Der Anruf kam bereits am Abend nach dem Schuß: "Sau im Raps auf kleiner,freier Fläche beschossen, sie liegt nicht, ist abgesprungen!

"Nun gehören Rapssuchen zu den schlimmsten Nachsuchen die es gibt. Und bei Dunkelheit geht es garnicht. Also trafen sich die beiden Nachsuchenführer Kai Bubeck und Wolle Schlierer in aller Frühe am nächsten Morgen mit dem Schützen. Bei solchen Nachsuchen auf Sauen ist es gut, wenn zwei Hundeführer ein Team bilden. Einer arbeitet mit dem Hund am Riemen, der andere Hund sucht frei, damit es zu keiner Überraschung durch eine plötzlich angreifende Sau kommt. Dabei ist das Risiko, dass der Hund geschlagen wird, sehr hoch. Mensch und Hund können in dem Raps "Dschungel" nicht richtig ausweichen.
Und das Vorankommen im Raps ist schlichtweg eine Katastrophe, weil die Pflanzen ineinander verhakelt sind und fast eine Mauer bilden.

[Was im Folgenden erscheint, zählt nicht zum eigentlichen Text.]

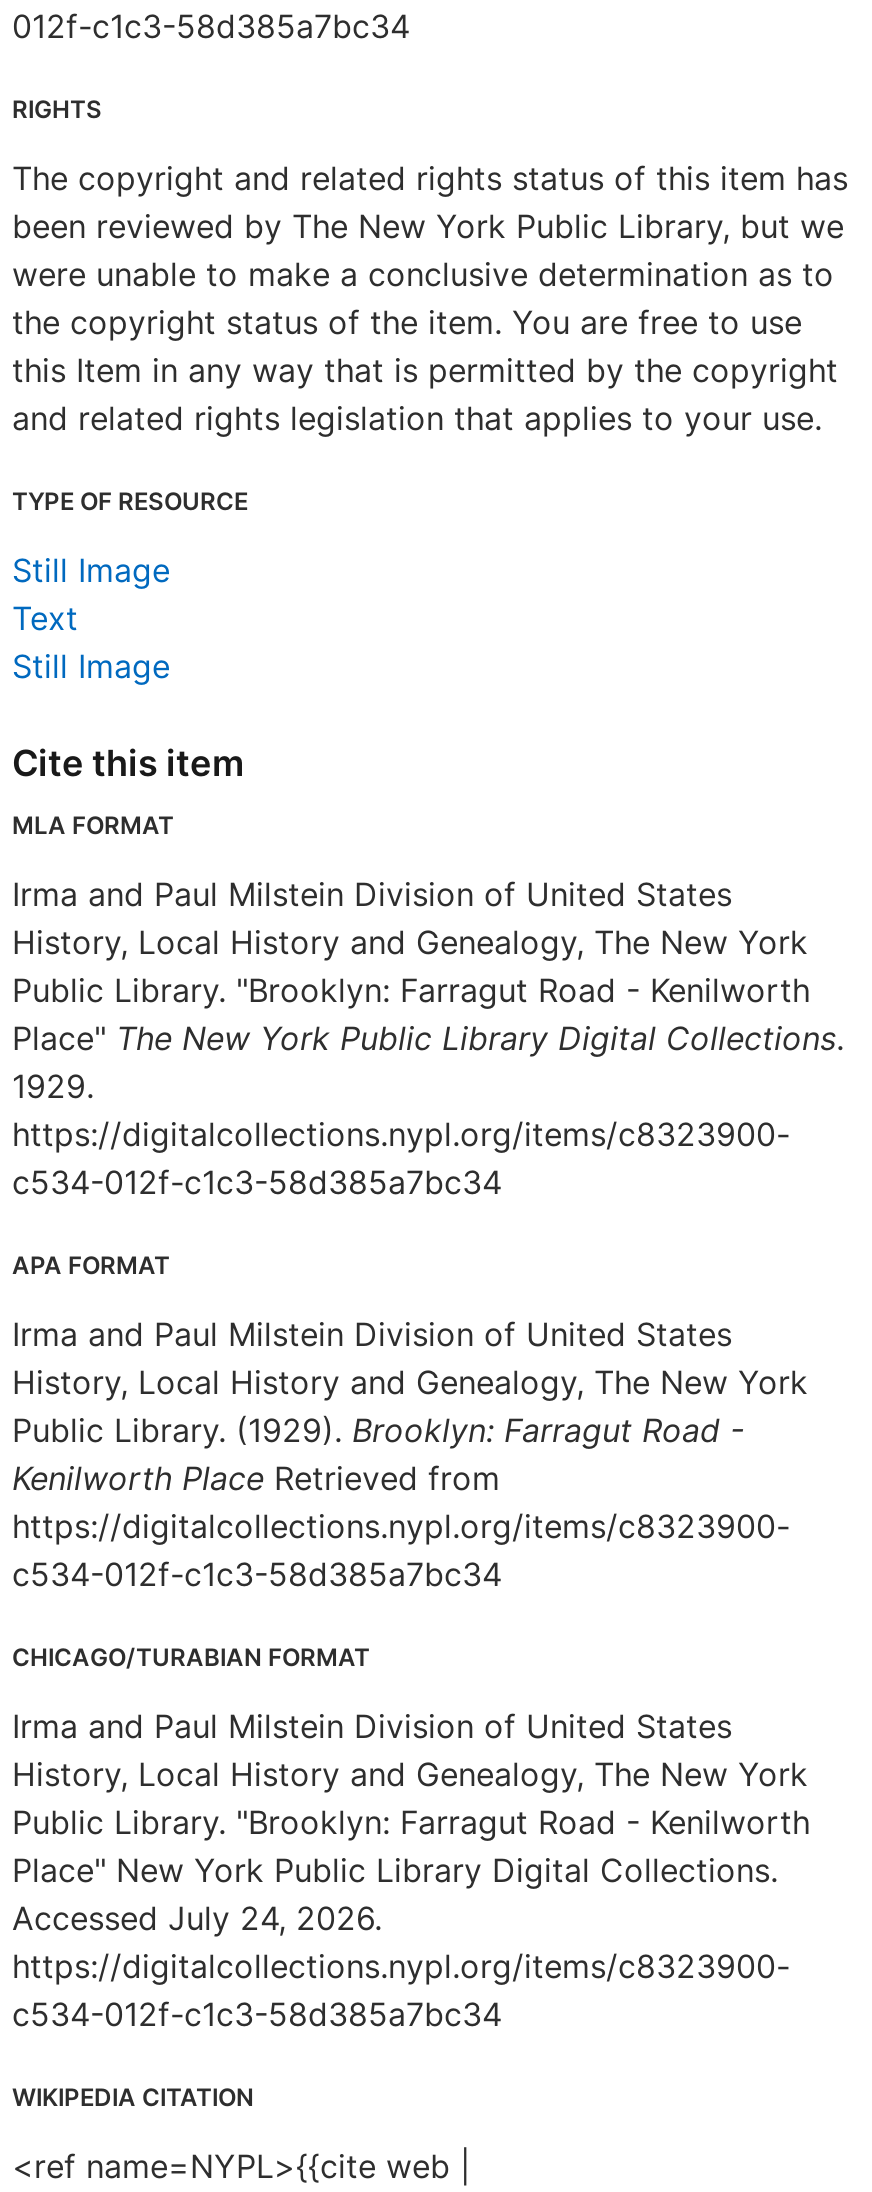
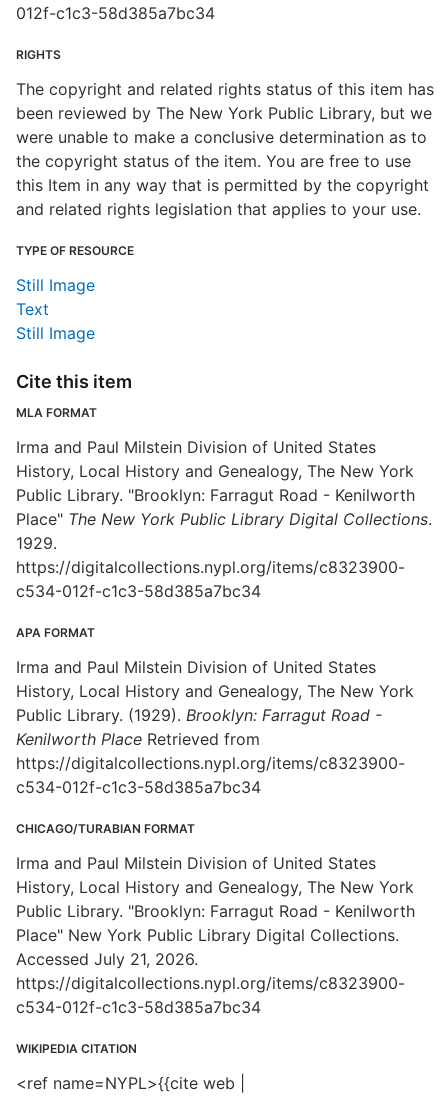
- Accessed July 24, 2026.
+ Accessed July 21, 2026.
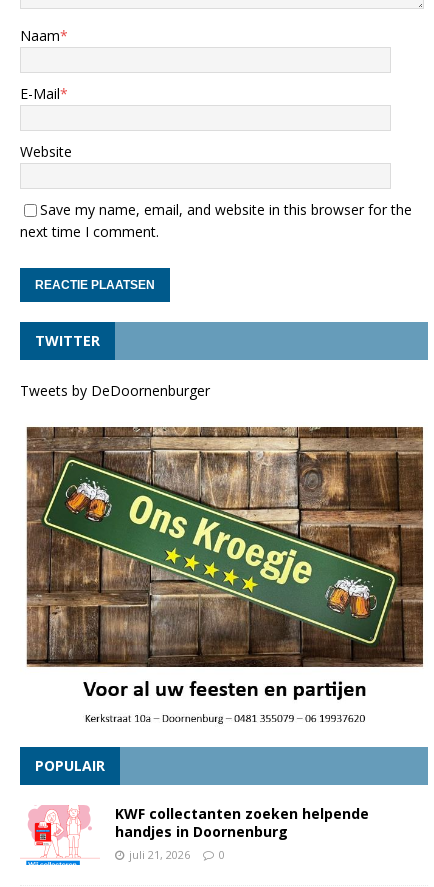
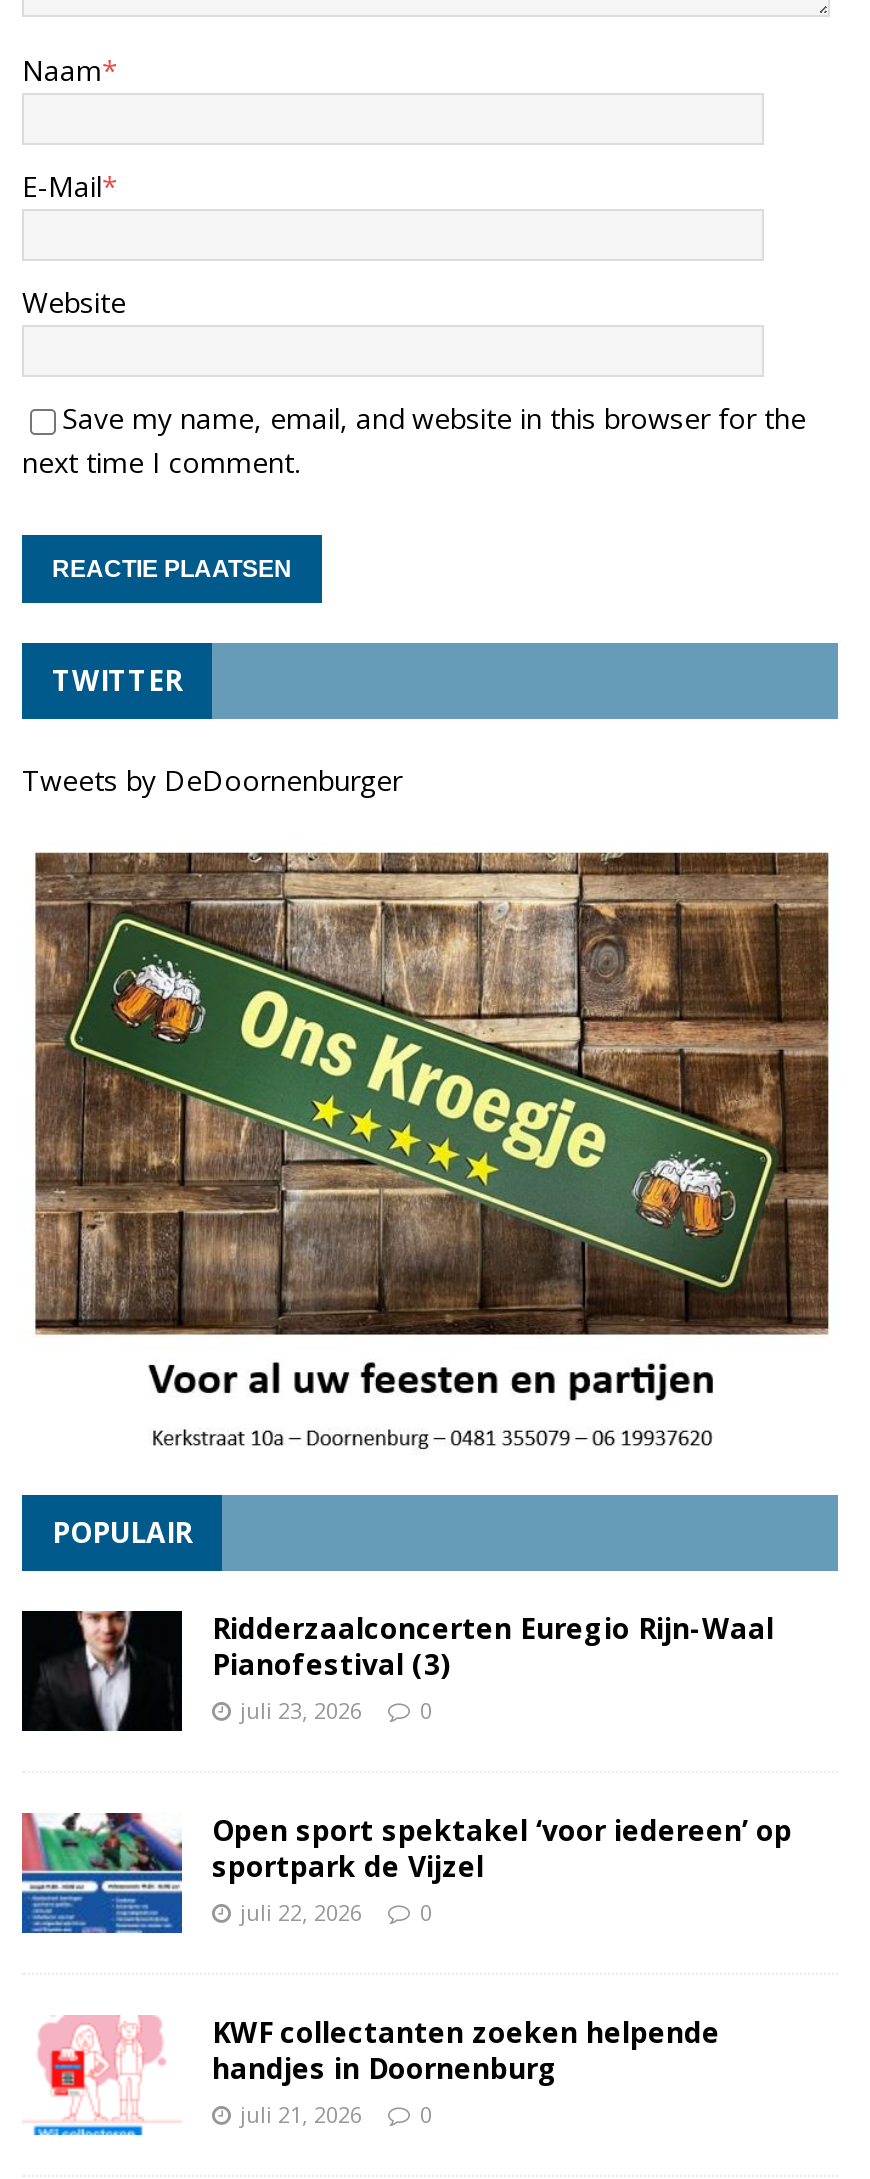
+ [image]
+ Ridderzaalconcerten Euregio Rijn-Waal
+ Pianofestival (3)
+ juli 23, 2026
+ 0
+ Open sport spektakel ‘voor iedereen’ op
+ sportpark de Vijzel
+ juli 22, 2026
+ 0

+ [image]
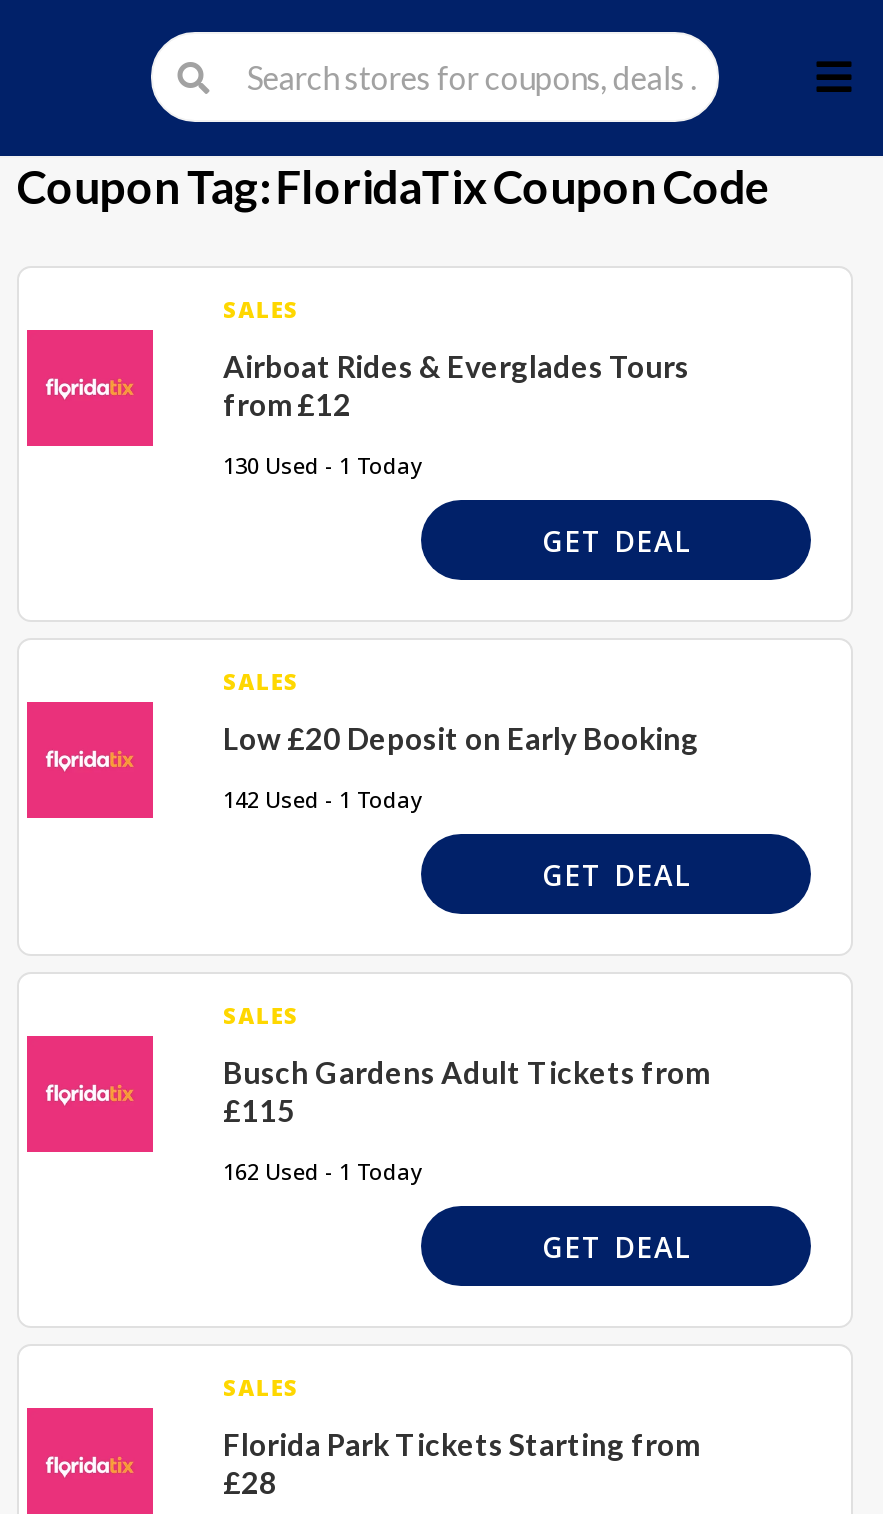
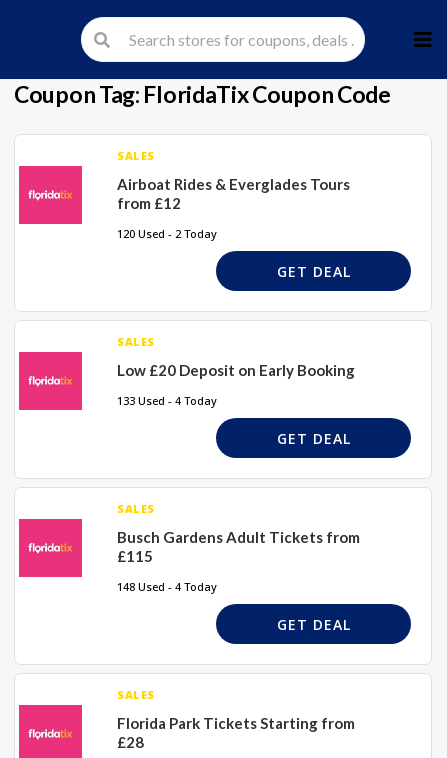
- 130 Used - 1 Today
+ 120 Used - 2 Today

- 142 Used - 1 Today
+ 133 Used - 4 Today

- 162 Used - 1 Today
+ 148 Used - 4 Today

Schon der Weg zum Anschuss war beschwerlich.Dafür sprach der dunkle Schweiß am Anschuss in diesem Fall für einen guten Schuss. Während Kai Bubeck seinem Hund am Riemen fast am Boden hinterher kroch, blieb Wolfgang Schlierer an der "Oberfläche" und beobachtete das Feld. Nach ca.60 Metern lag die Sau verendet, wie vermutet mit einem guten Schuss. Waidmannsheil! Alles gut gegangen.

Fakt ist, dass Nachsuchen im Raps für Hund und Hundeführer lebensgefählich sein können.

Die scharfen Grannen an den Pflanzen verletzen zudem bei der Nachsuche die Hunde an den Augen, sie rasieren die feinen Haare ab.